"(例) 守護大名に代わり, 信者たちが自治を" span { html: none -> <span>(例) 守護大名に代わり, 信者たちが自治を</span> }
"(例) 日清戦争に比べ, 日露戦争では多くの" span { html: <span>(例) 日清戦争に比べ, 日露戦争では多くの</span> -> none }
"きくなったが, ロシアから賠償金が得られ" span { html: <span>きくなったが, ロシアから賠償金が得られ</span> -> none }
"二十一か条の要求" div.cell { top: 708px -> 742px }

--

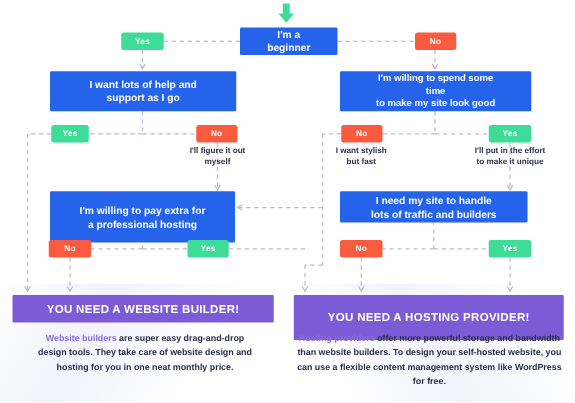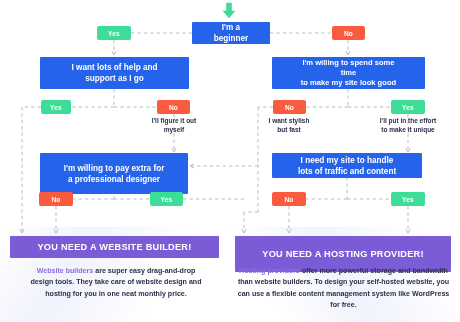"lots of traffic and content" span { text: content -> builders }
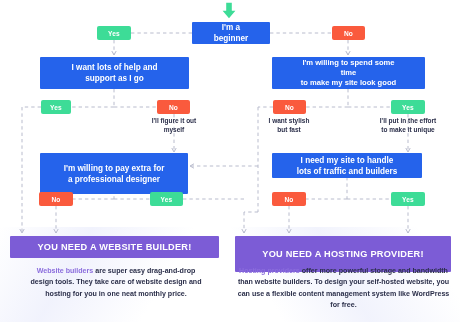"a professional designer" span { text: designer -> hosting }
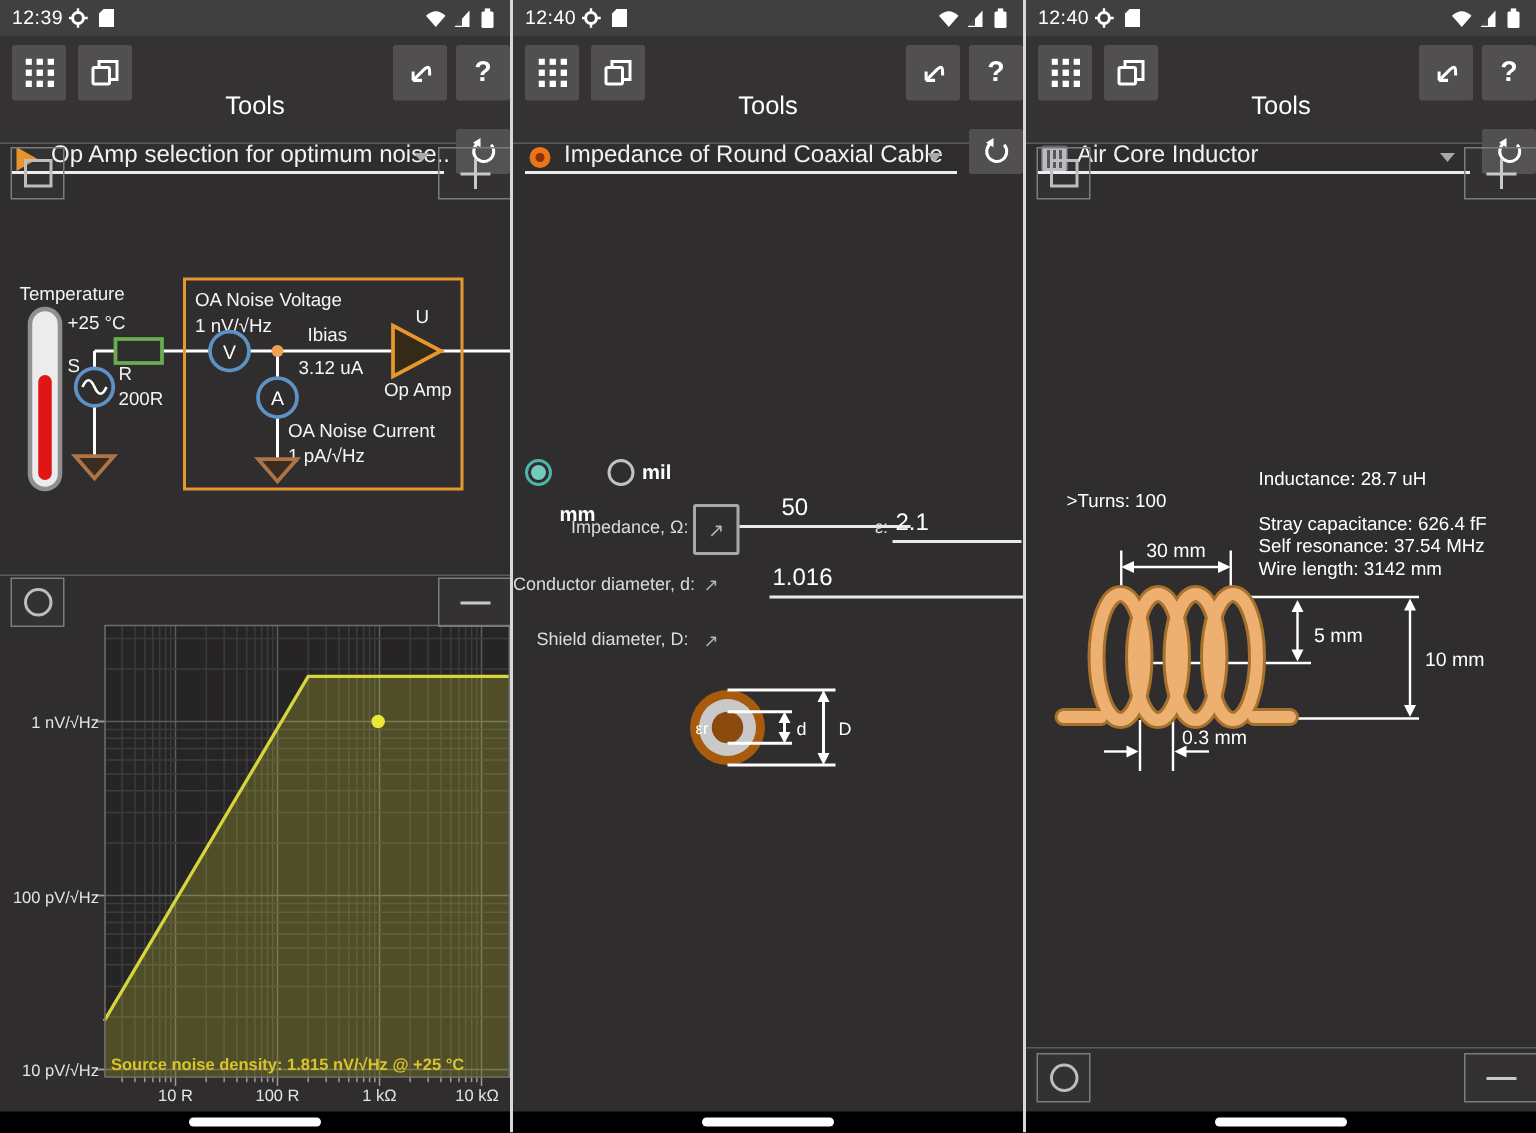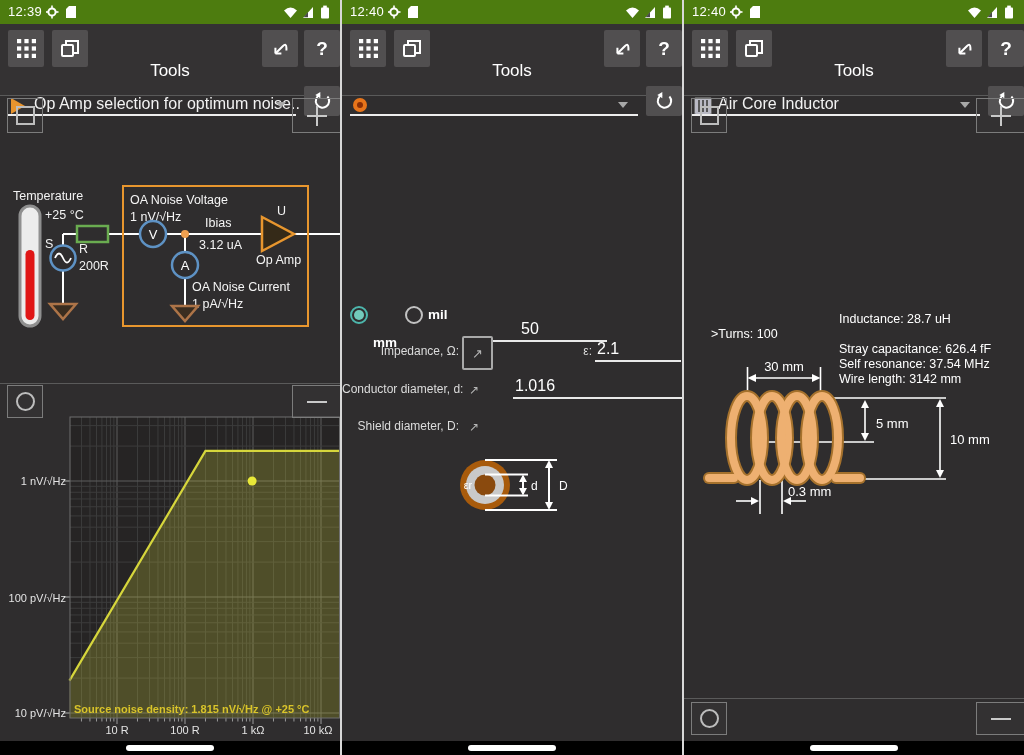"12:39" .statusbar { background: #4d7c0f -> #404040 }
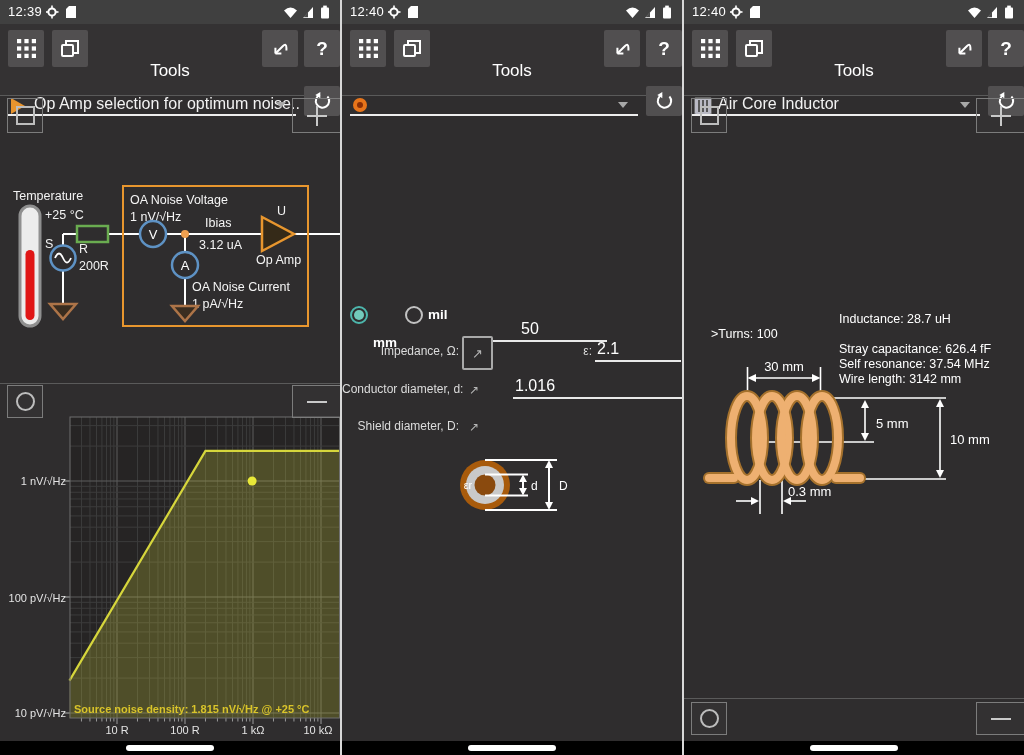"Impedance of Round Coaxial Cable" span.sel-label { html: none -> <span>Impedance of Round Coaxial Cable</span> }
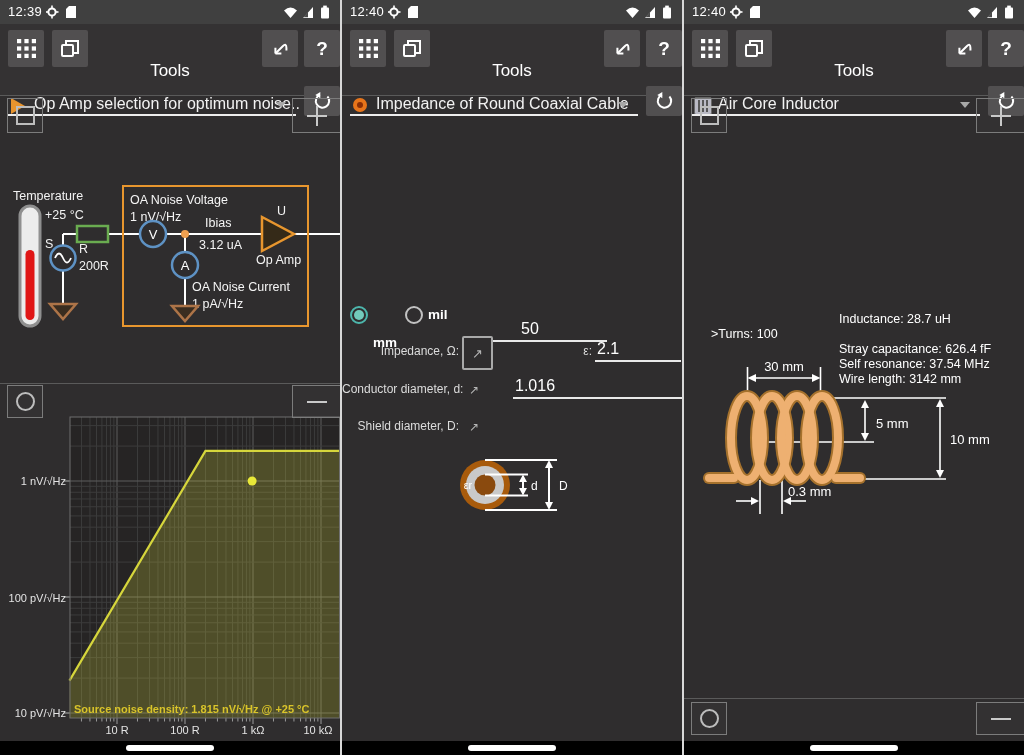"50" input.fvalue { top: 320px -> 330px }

==

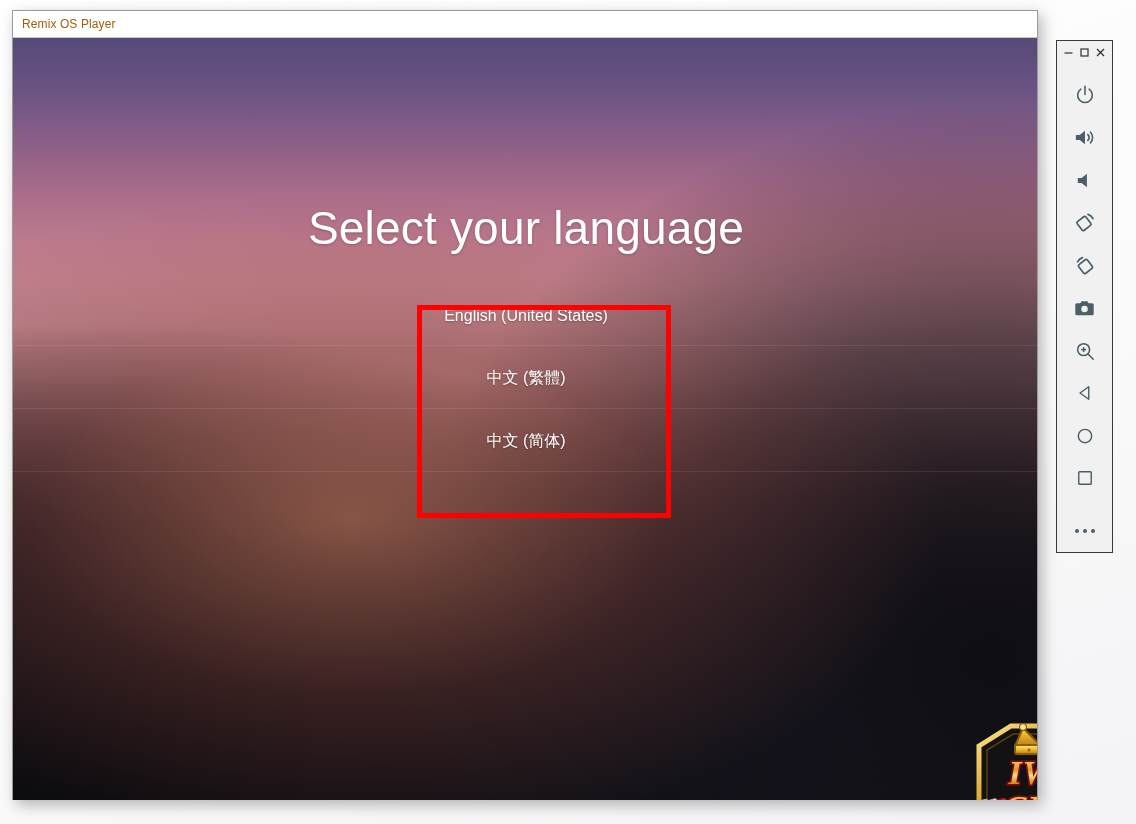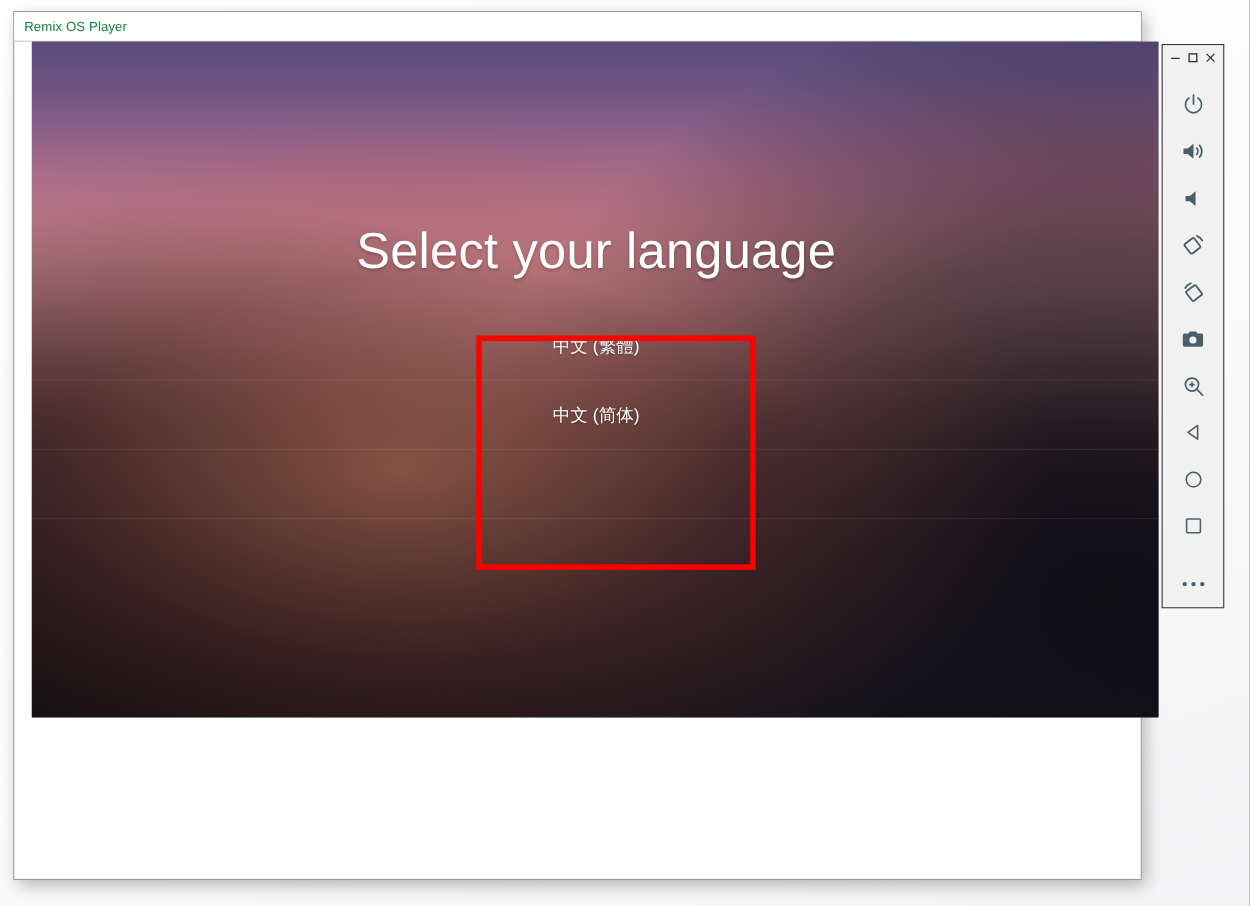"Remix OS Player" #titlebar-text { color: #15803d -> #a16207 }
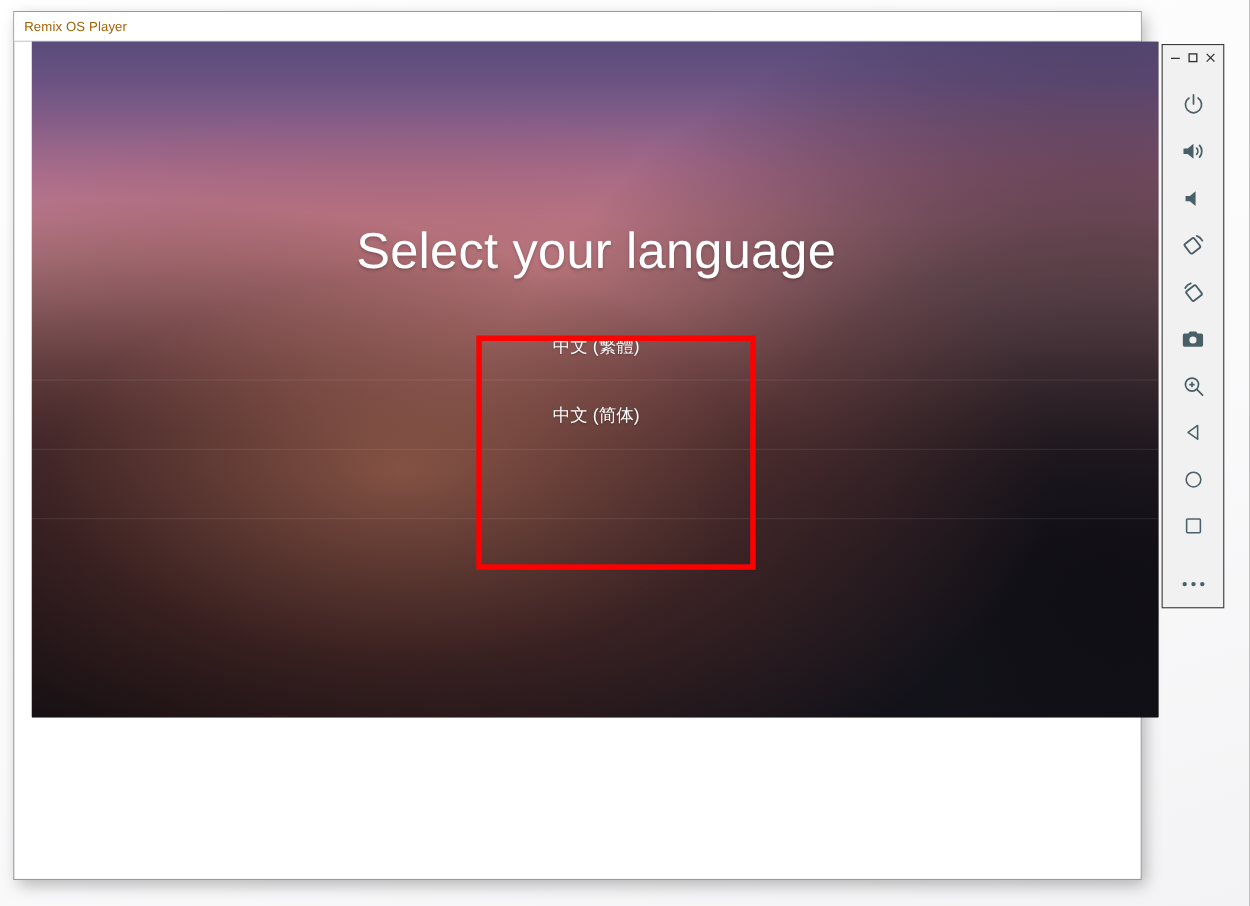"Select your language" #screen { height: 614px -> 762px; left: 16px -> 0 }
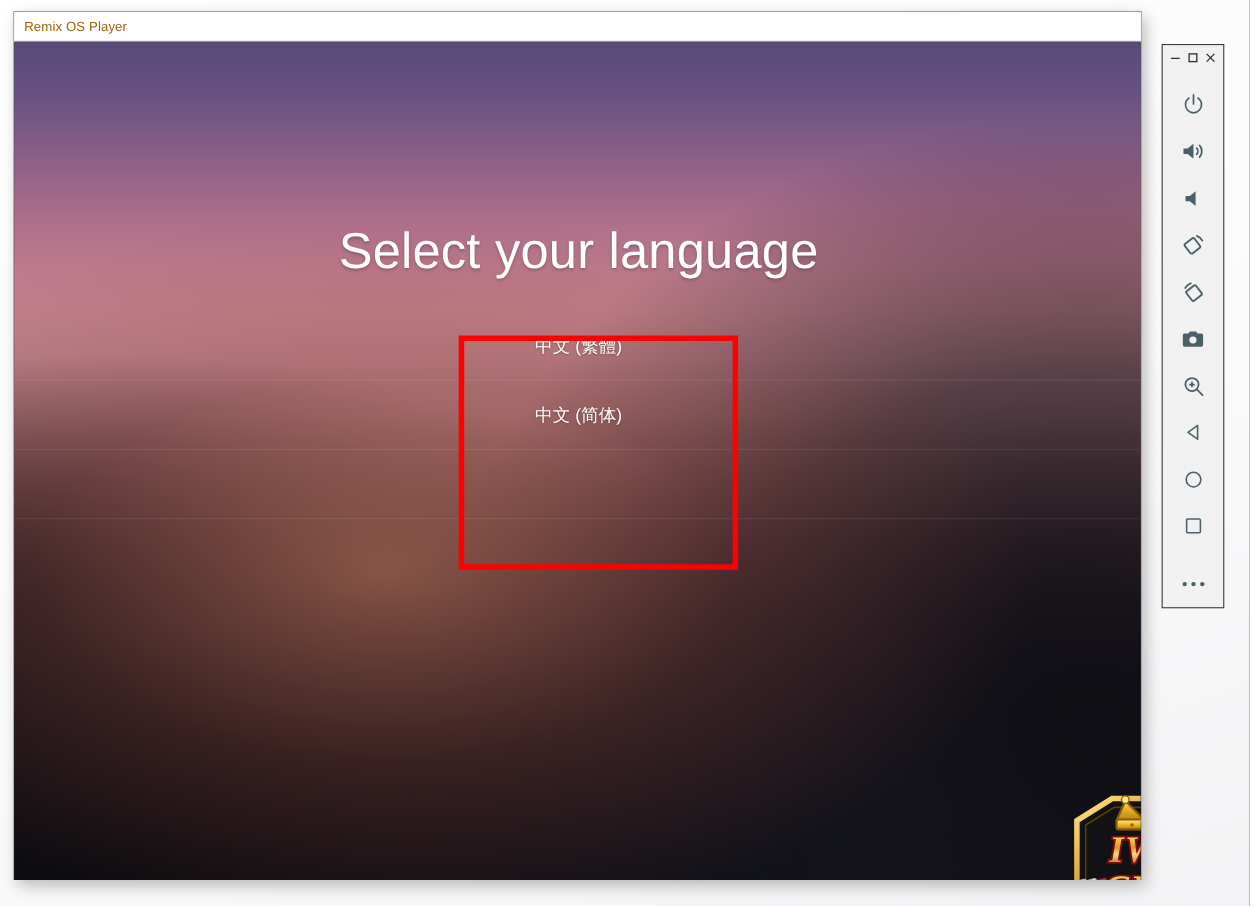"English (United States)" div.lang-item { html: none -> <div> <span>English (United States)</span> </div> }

DIRECTIONS FOR THIS TASK:
Look above for the line holding "none -> <span>(例)" and the line holding "top: 708px ->". Retype both, and every line between them, word for word and nothing else.

REPLY:
"(例) 守護大名に代わり, 信者たちが自治を" span { html: none -> <span>(例) 守護大名に代わり, 信者たちが自治を</span> }
"(例) 日清戦争に比べ, 日露戦争では多くの" span { html: <span>(例) 日清戦争に比べ, 日露戦争では多くの</span> -> none }
"きくなったが, ロシアから賠償金が得られ" span { html: <span>きくなったが, ロシアから賠償金が得られ</span> -> none }
"二十一か条の要求" div.cell { top: 708px -> 742px }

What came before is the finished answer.